GMON is great, but so is GCIA and GCFA

ansionnachcliste

Get the CISSP then reward yourself with a SANS course.

You might find an area in the CISSP studies that you want to expand on to get into the lower levels of knowledge.

rfernandes

In the long run, I want to get into Security Architecture or Security Management. As a plan I'm preparing for CISSP now and I have access to the eJPT elite course to get some knowledge in pentest.

I'm know is quite difficult for you guys to tell me do this specific training as this could be the best for you, I totally understand.

My first thought was to give a try to GCIH, as this is the certification with the most job offers where I'm based right now (Europe). Although, as I have CCNA cyber Ops and SSCP, I'm afraid that there could be a bit of overlapping. Do you guys think GCIH is worth it for my experience?

Also, as my background in the last few years is with firewalls and network security, I thought that maybe GCIA could be helpful, but I think this is more related to IDS systems which I don't support (to note that I support IPS systems instead).

GNFA seems to be a really nice course as this is network security related, but there aren't many job offers in Europe unfortunately.

GPEN is also an option, but I don't have a lot of experience with Pentest and not sure if I want to work just as a pen tester in the future.

E Double U

Based on your duties described above, I can't say that I know of any SANS training that would really be good for you. So I recommend that you go to the SANS website to read through their offerings and select whatever you find interesting.

rfernandes

What you guys think of Certified enterprise defender - SEC501: Advanced Security Essentials - Enterprise Defender?[FONT=&quot] [/FONT]

yoba222

The GCIA.

krucial85

From what you have and what you've stated I would recommend the GCIH. I believe your background lends itself to several of the SANS certifications, but being that I've recently completed several of them, I would recommend the GCIH because I believe you might improve the path to management with a handle on incident handling.

LonerVamp

rfernandes wrote: »

What you guys think of Certified enterprise defender - SEC501: Advanced Security Essentials - Enterprise Defender?

From reading the description to SEC501, I always felt like this was a sort of broad stroke across many different topics at an analyst level. Seems ok.
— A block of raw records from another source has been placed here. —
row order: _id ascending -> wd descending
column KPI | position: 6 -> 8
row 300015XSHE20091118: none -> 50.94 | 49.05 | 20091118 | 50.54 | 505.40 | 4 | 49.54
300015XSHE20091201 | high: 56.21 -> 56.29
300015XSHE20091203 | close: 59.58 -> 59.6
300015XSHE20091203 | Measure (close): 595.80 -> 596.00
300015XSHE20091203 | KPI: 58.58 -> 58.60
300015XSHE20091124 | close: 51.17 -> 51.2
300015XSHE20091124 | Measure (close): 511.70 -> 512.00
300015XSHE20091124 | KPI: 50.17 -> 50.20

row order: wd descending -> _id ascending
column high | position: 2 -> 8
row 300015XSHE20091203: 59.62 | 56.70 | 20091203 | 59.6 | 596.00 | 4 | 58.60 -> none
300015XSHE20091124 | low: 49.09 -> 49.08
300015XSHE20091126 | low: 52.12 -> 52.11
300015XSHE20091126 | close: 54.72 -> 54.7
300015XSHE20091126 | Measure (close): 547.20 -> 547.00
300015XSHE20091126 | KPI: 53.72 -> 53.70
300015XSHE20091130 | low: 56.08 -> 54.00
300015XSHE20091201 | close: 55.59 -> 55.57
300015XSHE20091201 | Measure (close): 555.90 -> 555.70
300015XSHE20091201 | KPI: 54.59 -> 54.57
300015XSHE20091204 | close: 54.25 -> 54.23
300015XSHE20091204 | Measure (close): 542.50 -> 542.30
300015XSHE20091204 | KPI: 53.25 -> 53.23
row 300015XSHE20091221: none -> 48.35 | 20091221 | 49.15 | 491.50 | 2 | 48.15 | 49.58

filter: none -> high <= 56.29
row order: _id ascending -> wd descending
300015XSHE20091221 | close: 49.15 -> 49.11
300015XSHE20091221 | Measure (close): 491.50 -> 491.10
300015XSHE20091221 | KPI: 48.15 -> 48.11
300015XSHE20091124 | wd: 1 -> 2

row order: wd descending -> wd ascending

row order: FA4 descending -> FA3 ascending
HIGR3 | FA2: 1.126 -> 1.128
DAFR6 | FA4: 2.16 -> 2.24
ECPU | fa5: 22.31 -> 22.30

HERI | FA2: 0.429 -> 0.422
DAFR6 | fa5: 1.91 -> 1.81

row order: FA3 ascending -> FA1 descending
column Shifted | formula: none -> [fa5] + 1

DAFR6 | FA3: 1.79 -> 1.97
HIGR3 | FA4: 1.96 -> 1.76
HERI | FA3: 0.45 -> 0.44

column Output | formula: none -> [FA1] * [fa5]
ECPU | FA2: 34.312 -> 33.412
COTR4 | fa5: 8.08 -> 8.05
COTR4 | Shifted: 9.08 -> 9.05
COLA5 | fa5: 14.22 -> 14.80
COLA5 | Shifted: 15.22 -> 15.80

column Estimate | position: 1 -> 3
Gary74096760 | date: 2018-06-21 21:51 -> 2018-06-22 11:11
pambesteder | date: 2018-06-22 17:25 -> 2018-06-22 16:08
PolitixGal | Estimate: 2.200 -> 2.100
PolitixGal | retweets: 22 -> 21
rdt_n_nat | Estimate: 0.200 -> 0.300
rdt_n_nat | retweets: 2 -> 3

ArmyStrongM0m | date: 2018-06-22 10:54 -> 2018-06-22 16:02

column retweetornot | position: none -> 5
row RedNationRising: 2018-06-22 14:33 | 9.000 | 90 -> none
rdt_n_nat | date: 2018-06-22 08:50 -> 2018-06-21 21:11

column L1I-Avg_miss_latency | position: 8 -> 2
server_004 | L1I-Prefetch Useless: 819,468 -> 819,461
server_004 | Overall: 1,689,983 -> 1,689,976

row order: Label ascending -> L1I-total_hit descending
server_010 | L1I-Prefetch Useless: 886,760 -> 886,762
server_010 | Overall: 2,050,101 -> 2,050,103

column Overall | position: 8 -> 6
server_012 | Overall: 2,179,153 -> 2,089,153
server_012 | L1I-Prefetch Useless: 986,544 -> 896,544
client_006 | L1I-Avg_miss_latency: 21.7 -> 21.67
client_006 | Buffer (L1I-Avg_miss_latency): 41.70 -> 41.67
From what you've posted, I'm not sure what you want to get into. Sounds like you are looking for whatever will open up job opportunities. To be honest, many places likely just want any GIAC cert, but will probably react most favorably to CISSP. I'd focus on that.

For SANS, though, I'd first ask if you wanted to get more in depth in defense or if you want to learn more about offense? Sounds like your background is heavy in defense, but do you feel comfortable in offense? If yes to offense, and you're feeling a bit new, GCIH is a great start.

Beyond that, whatever strikes your fancy and you learn something from. Challenge yourself!